Perdón, Gracias, Por favor

Quizá las cosas más importantes de la vida se aprendan de pequeño y luego simplemente las vamos haciendo madurar y encajar. A mí mi madre me enseñó como algo fundamental el saber decir “perdón”, “gracias” y “por favor”. Vamos a ello.

PERDÓN. Cuatro años dirigiendo la nave de Alandar dan para mucho y por eso, revisando, no quiero dejar de empezar pidiendo perdón por las veces en las que no haya estado a la altura de la historia de nuestra revista. El listón que dejan 37 años de vida es alto y no siempre se llega. Quizá alguna vez me pudo el sentirme más polizón que capitán de esta cooperativa de navegantes utópicos. Siempre intenté, eso sí, hacerme equipo en cubierta.

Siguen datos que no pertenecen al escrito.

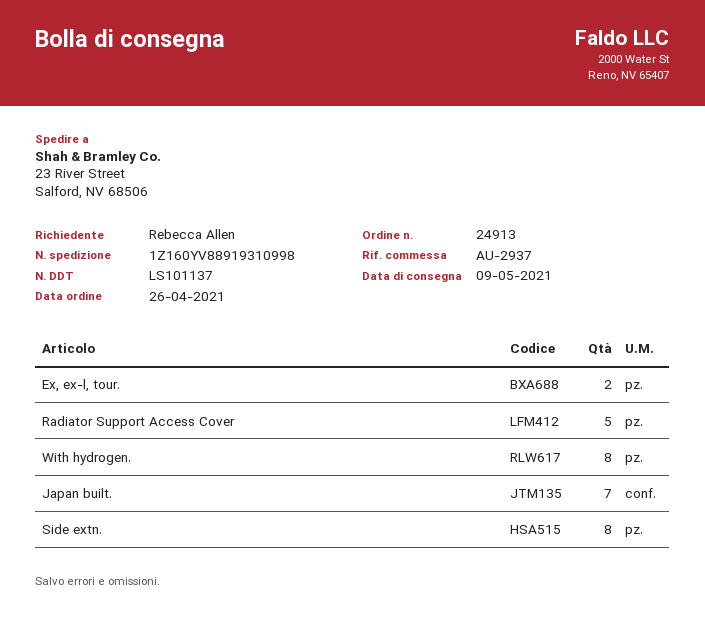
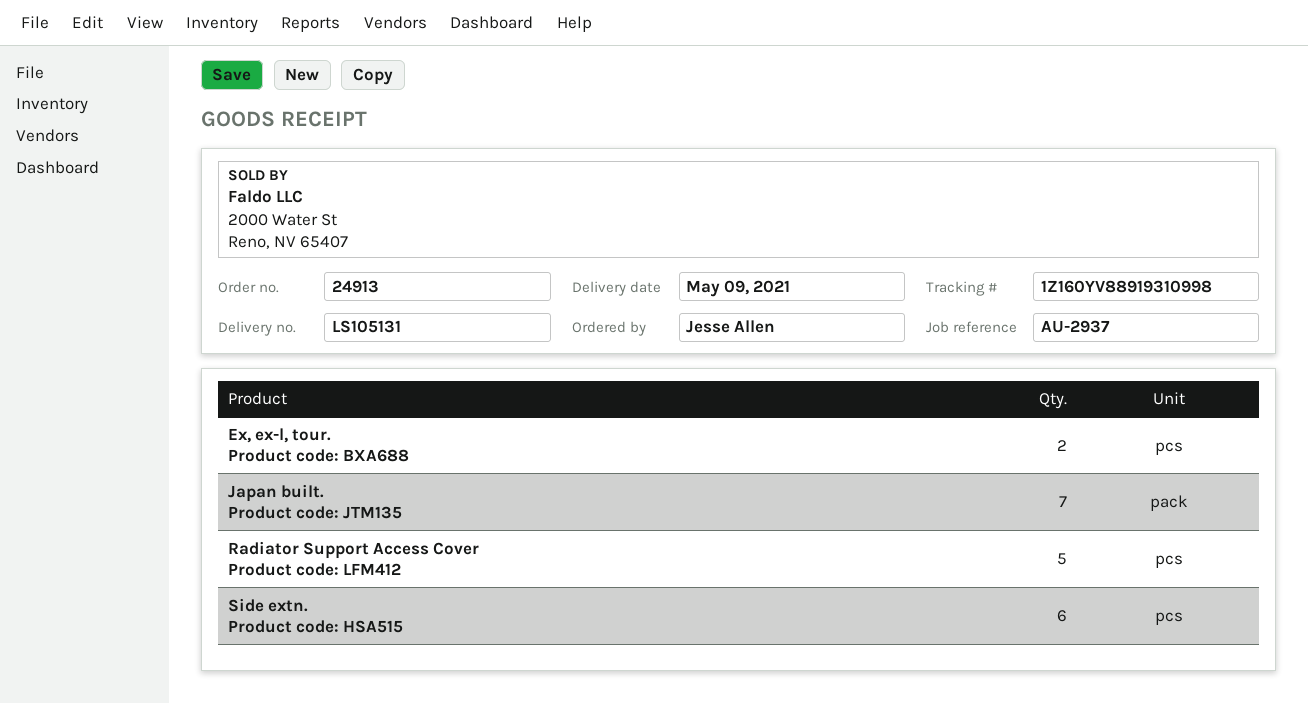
delivery note number: LS101137 -> LS105131
ordered by: Rebecca Allen -> Jesse Allen
With hydrogen.: 8 -> none
Side extn.: 8 -> 6

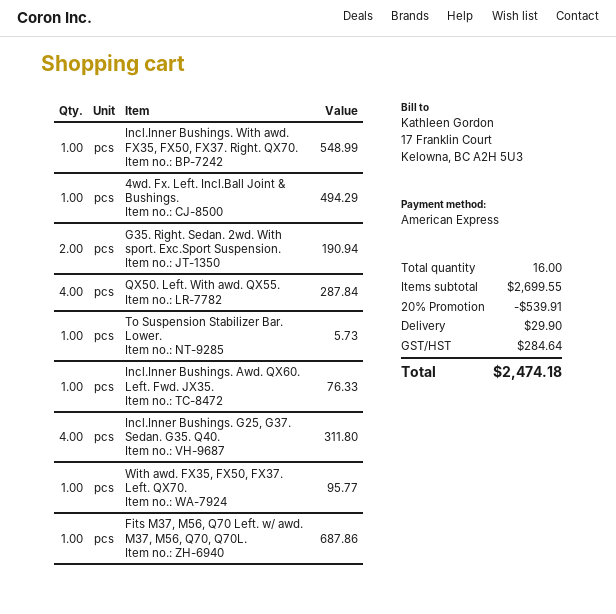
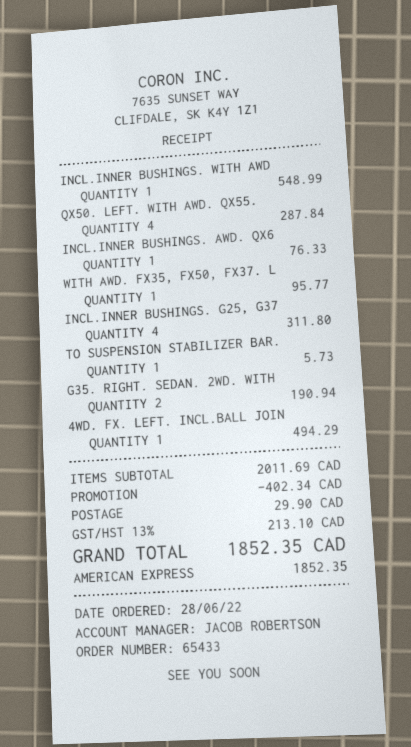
Fits M37, M56, Q70 Left. w/ awd. M37, M56, Q70, Q70L.: 1 for 687.86 -> none
subtotal: 2699.55 -> 2011.69
discount: 539.91 -> 402.34
tax: 284.64 -> 213.10
total: 2474.18 -> 1852.35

Si alguna vez herí, abandoné o desilusioné van mis sinceras disculpas por delante.

GRACIAS. Gracias infinitas a toda nuestra comunidad, a ti que me lees ahora, por la confianza a prueba de balas, el apoyo incondicional y hacerte siempre presente en los momentos de celebración y en los más complicados.

Ahora, me lo van a permitir, voy con nombres. Es prácticamente obligatorio. Gracias, antes que a nadie, a Salva, a Pilar, a Luismi, motores invisibles de la revista, cabeza y corazón colectivos del proyecto, amigos. A Ana, la persona que más me ha aguantado estos años, también con la que más me he reído, voz cercana de Alandar ante la comunidad. Y también, claro, a Charo, confidente en las decisiones complejas, compañera, mi partenaire en una suerte de ‘Dúo Pimpinela’ que, oye, al final ha funcionado bien.

No abandonen nunca este espíritu tierno y subversivo que ha caracterizado a la revista durante cuatro décadas

Gracias, por supuesto, a Pepe Montalvá, nuestro maquetador, mi compañero de cierre. Cuántas madrugadas compartidas en la distancia, cuánto asombro del melón que les escribe ante el talento de este nano.

Y gracias, muy muy especialmente, a mi equipo, a ese consejo de redacción inasequible al desaliento que, mes tras mes, desde una gratuidad que abruma, han pensado, mimado, redactado y moldeado los textos que han llegado
hasta sus hogares. Maquinaria perfectamente engrasada, altavoz de las voces de los nadies, asamblea de sabias y sabios. Han sido cuatro años de aprendizaje, risas y amistad a su lado. Han sido compañerxs y casa. Desde su humildad no han querido salir fotografiados en este número. Yo me llevo mi corazón lleno de sus nombres. Que queden escritos. Ellas y ellos son: Pepa Moleón, Lala Franco, Juan Ignacio Cortés, David Álvarez, Álvaro Mota, Cristina Ruiz, Corina Mora, Araceli Caballero, Ana Gamarra, Eloy Sanz, Nacho González, Teresa de Febrer, Nacho Igartua, Luis Fermín Moreno, Josemi Aragón y José Luis Jiménez. Cualquier acierto de estos cuatro últimos años es suyo, todos los errores acháquenmelos a mí.

POR FAVOR. Termino con un par de peticiones muy importantes, y me atrevo a pedírselo por favor. La primera de todas es que, a pesar de las dificultades que pueda suponer acompañar en este salto digital que da la revista, no la abandonen. Entiendo, como enamorado del papel que soy, que igual puede parecer que no es lo mismo, que cuesta más ubicarse y hacerse al formato, pero, igual que un Alandar sin papel puede ser factible, un Alandar sin ustedes, sin su comunidad, es totalmente imposible.

La segunda es que, si al final y con todo no deciden dar el salto junto a Alandar, no dejen de ser Alandar. No abandonen nunca este espíritu tierno y subversivo que ha caracterizado a la revista durante cuatro décadas, no aparquen esas ganas de transformar la realidad desde sus extrarradios, no dejen de preguntarse “¿dónde dormirán esta noche los empobrecidos?”. El mundo lo necesita (urge) y no puede permitirse el lujo de dejar de contar con ustedes.

Termino esta carta, que es una carta de despedida pero, por encima de todo, una carta de amor, reconociéndome al fin, no ya como capitán ni como polizón, sino como integrante junto a ustedes de los soldados derrotados de su misma causa invencible. ¡Seguimos!